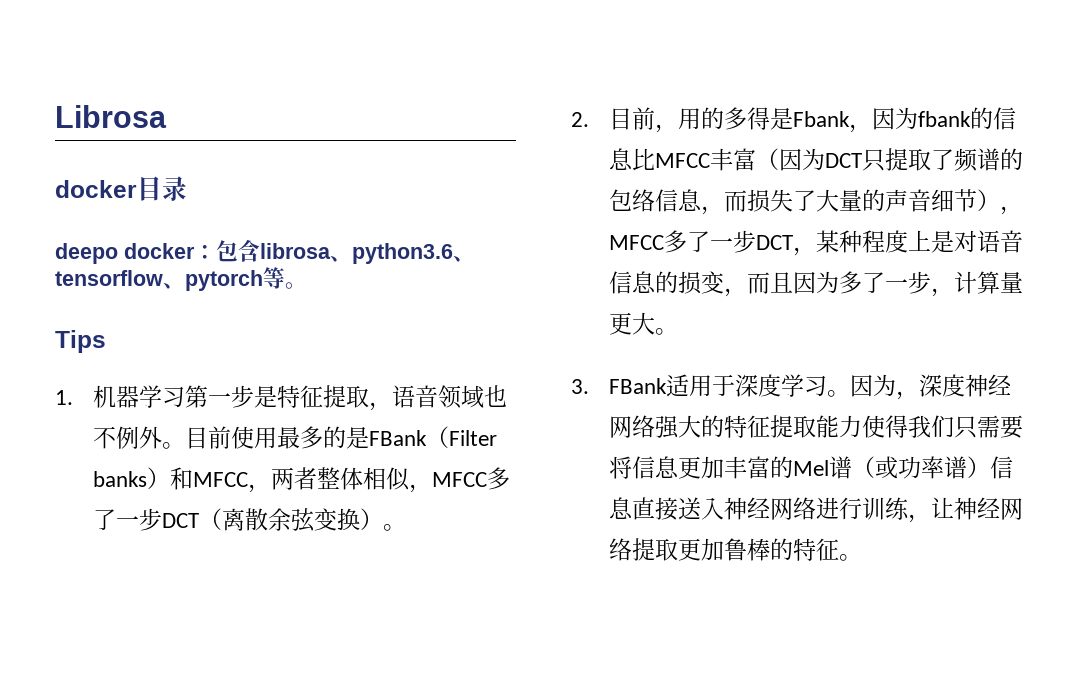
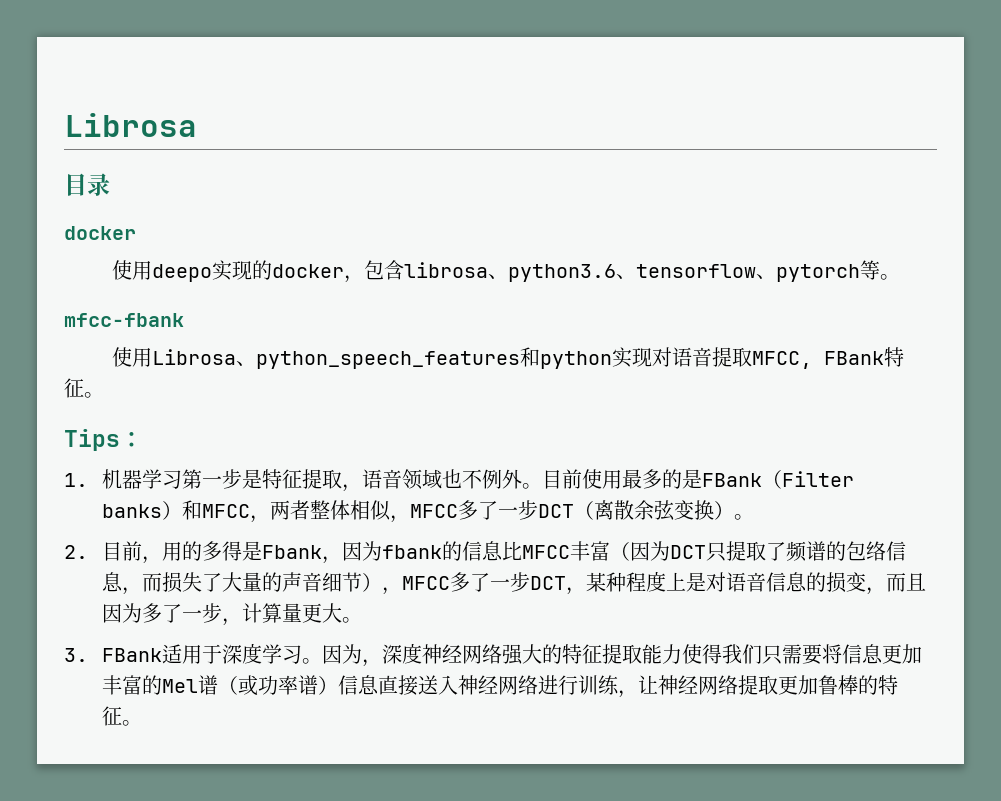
- docker目录
- deepo docker：包含librosa、python3.6、tensorflow、pytorch等。
+ 目录
+ docker
+ 使用deepo实现的docker，包含librosa、python3.6、tensorflow、pytorch等。
+ mfcc-fbank
+ 使用Librosa、python_speech_features和python实现对语音提取MFCC, FBank特征。
- Tips
+ Tips：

···

■ **What the task requires**: Lines holding "包含librosa" are the ones to copy; find all of them in the listing.

■ **Task response**:
- deepo docker：包含librosa、python3.6、tensorflow、pytorch等。
+ 使用deepo实现的docker，包含librosa、python3.6、tensorflow、pytorch等。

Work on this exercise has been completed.